**** The data
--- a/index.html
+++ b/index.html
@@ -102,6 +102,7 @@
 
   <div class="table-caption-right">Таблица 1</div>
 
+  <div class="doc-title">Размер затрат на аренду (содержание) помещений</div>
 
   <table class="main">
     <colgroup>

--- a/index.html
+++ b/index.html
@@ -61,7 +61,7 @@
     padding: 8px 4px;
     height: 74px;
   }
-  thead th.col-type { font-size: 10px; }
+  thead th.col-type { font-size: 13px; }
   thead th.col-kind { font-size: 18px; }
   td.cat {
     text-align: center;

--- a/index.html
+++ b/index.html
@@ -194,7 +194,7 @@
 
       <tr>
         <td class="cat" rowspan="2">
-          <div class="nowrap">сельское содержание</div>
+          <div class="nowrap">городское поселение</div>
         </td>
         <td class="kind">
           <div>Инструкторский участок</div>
********
Exact copies of all the records are required.

#### Written response:
--- a/index.html
+++ b/index.html
@@ -102,6 +102,7 @@
 
   <div class="table-caption-right">Таблица 1</div>
 
+  <div class="doc-title">Размер затрат на аренду (содержание) помещений</div>
 
   <table class="main">
     <colgroup>

--- a/index.html
+++ b/index.html
@@ -61,7 +61,7 @@
     padding: 8px 4px;
     height: 74px;
   }
-  thead th.col-type { font-size: 10px; }
+  thead th.col-type { font-size: 13px; }
   thead th.col-kind { font-size: 18px; }
   td.cat {
     text-align: center;

--- a/index.html
+++ b/index.html
@@ -194,7 +194,7 @@
 
       <tr>
         <td class="cat" rowspan="2">
-          <div class="nowrap">сельское содержание</div>
+          <div class="nowrap">городское поселение</div>
         </td>
         <td class="kind">
           <div>Инструкторский участок</div>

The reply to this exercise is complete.